On the nRF52840, these are P0.09 and P0.10, and Nordic notes that they must be switched from NFC mode to GPIO mode before you can use them as regular pins.
So yes, they can be used as GPIO, but first you need to disable NFC pin mode.
What to do
For nRF52, the usual way is to enable:
CONFIG_NFCT_PINS_AS_GPIOS
That is the standard Nordic mechanism for making the NFC pins usable as GPIO
Important practical note
On Arduino cores, this is sometimes not exposed cleanly as a sketch-level option, because it is really a UICR / board configuration setting, not just a normal pinMode() call. That means:
pinMode(D14, OUTPUT);
digitalWrite(D14, HIGH);
by themselves may do nothing until the NFC function is disabled first.
Also worth noting
Seeed’s NFC wiki for the XIAO nRF52840 explicitly identifies the NFC pins as P0.09 and P0.10 and treats them as the NFC interface pair.
They will NOT work as GPIO until NFC is disabled.

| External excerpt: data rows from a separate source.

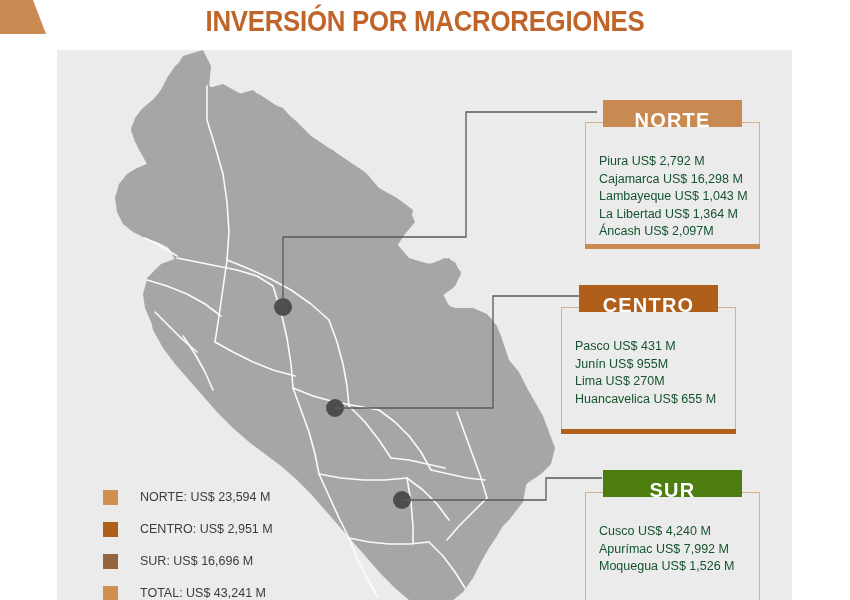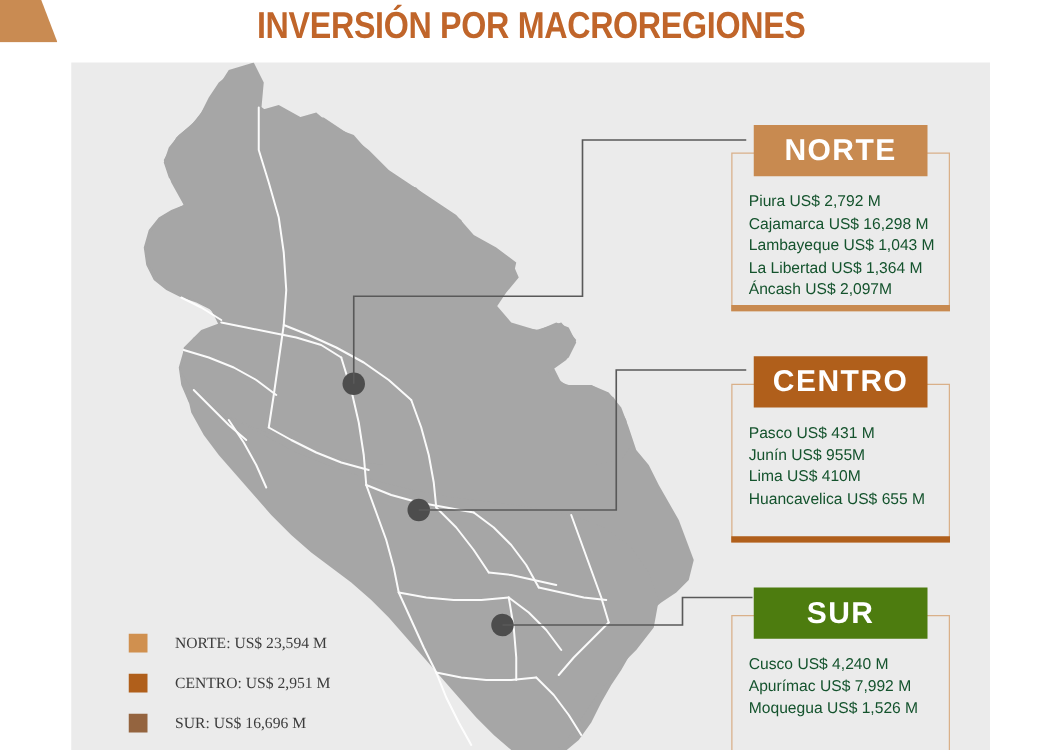"NORTE" .panel-head { font-size: 24px -> 20px; height: 41px -> 27px }
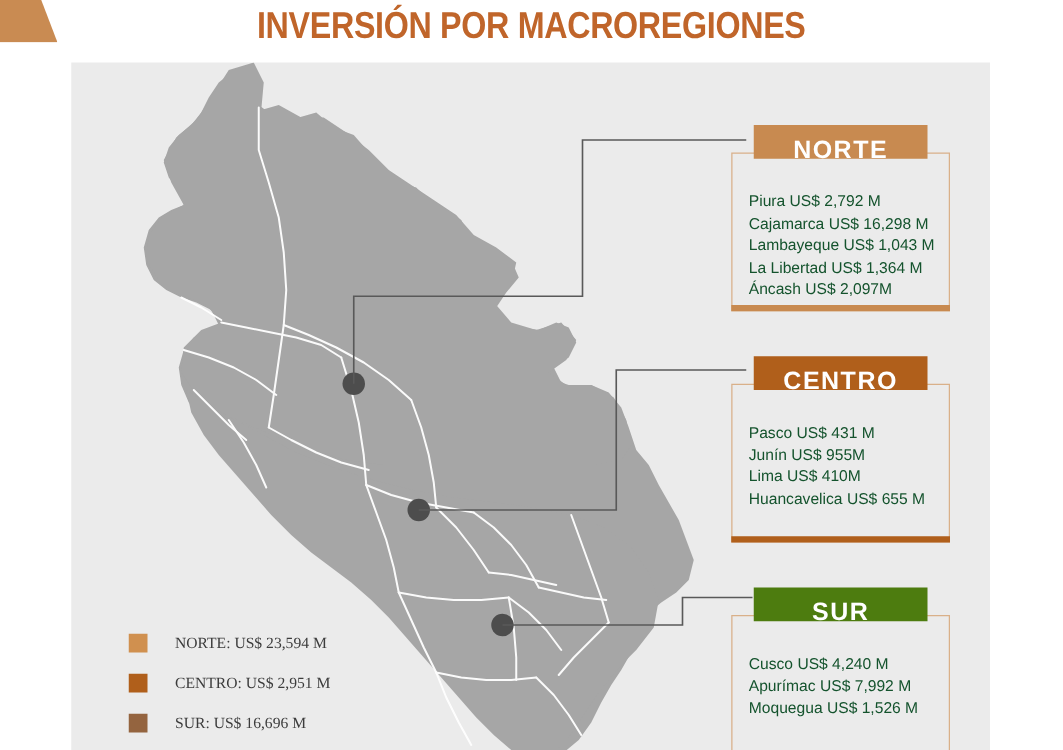"CENTRO" div.panel { left: 528px -> 504px }
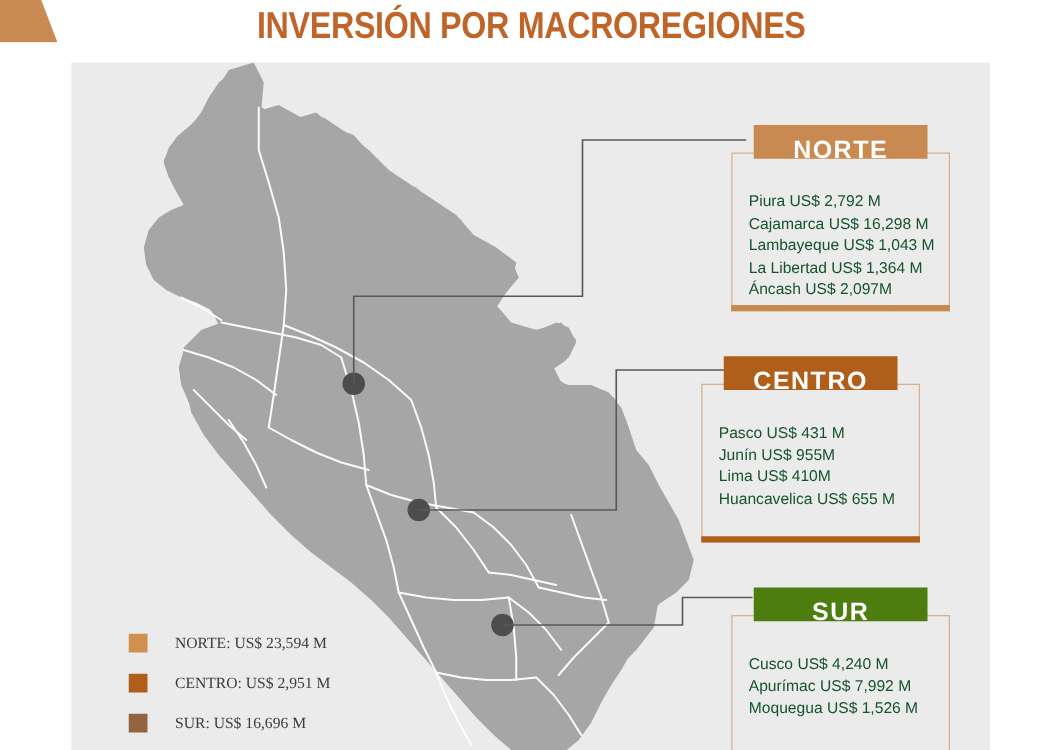"Lima US$ 410M" div.panel-line { text: 410M -> 270M }
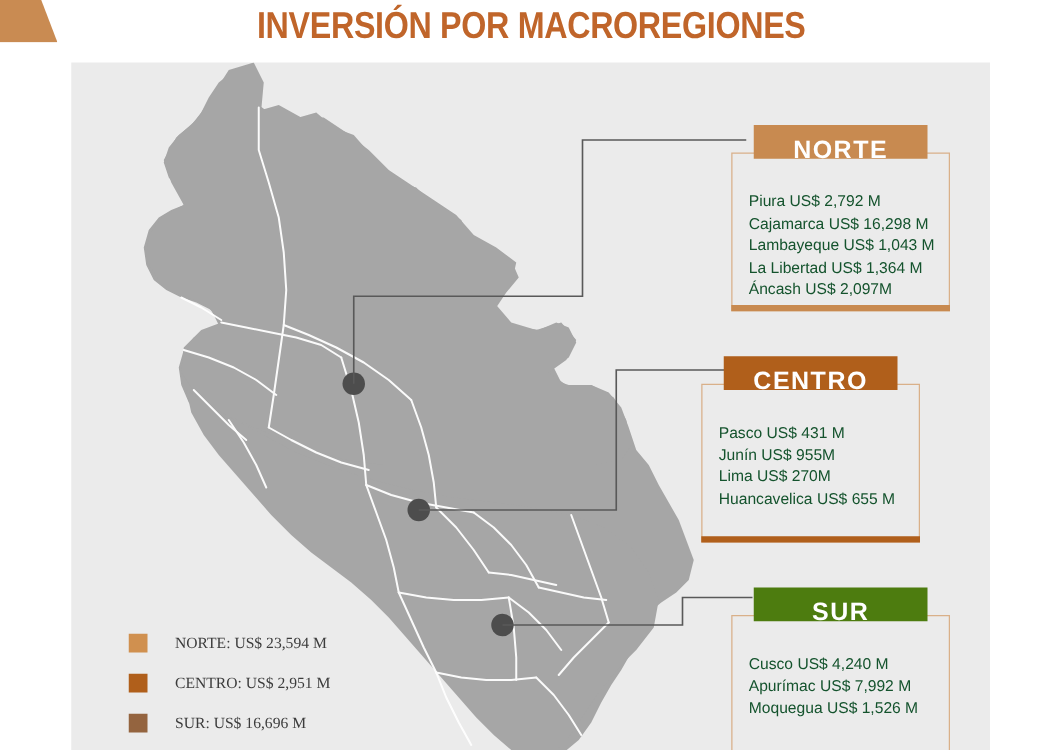"NORTE: US$ 23,594 M" .legend-row { align-items: flex-end -> flex-start; font-family: Liberation Serif, serif -> none }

Flash a sketch that forces NFC → GPIO using Nordic register:
#include <nrfx.h>
#include <nrf.h>
void setup() {
// Disable NFC, enable GPIO on P0.09 / P0.10
NRF_UICR->NFCPINS = 0xFFFFFFFE;
NVIC_SystemReset(); // Apply change
}
void loop() {}
Upload this ONCE
Board will reset
After that, pins behave as normal GPIO
Test sketch (blink both pins)
#define PIN_D14 14
#define PIN_D15 15
void setup() {
Serial.begin(115200);
delay(1000);
Serial.println("Testing D14 / D15 GPIO...");
pinMode(PIN_D14, OUTPUT);
pinMode(PIN_D15, OUTPUT);
}
void loop() {
Serial.println("ON");
digitalWrite(PIN_D14, HIGH);
digitalWrite(PIN_D15, HIGH);
delay(1000);
Serial.println("OFF");
digitalWrite(PIN_D14, LOW);
digitalWrite(PIN_D15, LOW);
delay(1000);
}
input test (if they wired buttons)
#define PIN_D14 14
void setup() {
Serial.begin(115200);
pinMode(PIN_D14, INPUT_PULLUP);
}
void loop() {
Serial.println(digitalRead(PIN_D14));
delay(500);
}
Bottom Line…
- P0.09 / P0.10 default = NFC antenna pins
- They are disconnected from GPIO hardware
- Writing UICR flips them permanently to GPIO mode
Practical notes (from experience)
- This setting survives reset and reflash
- Only needs to be done once per board
- If they ever want NFC back → they must reprogram UICR
HTH
GL
PJ 
YMMV on the BSP used..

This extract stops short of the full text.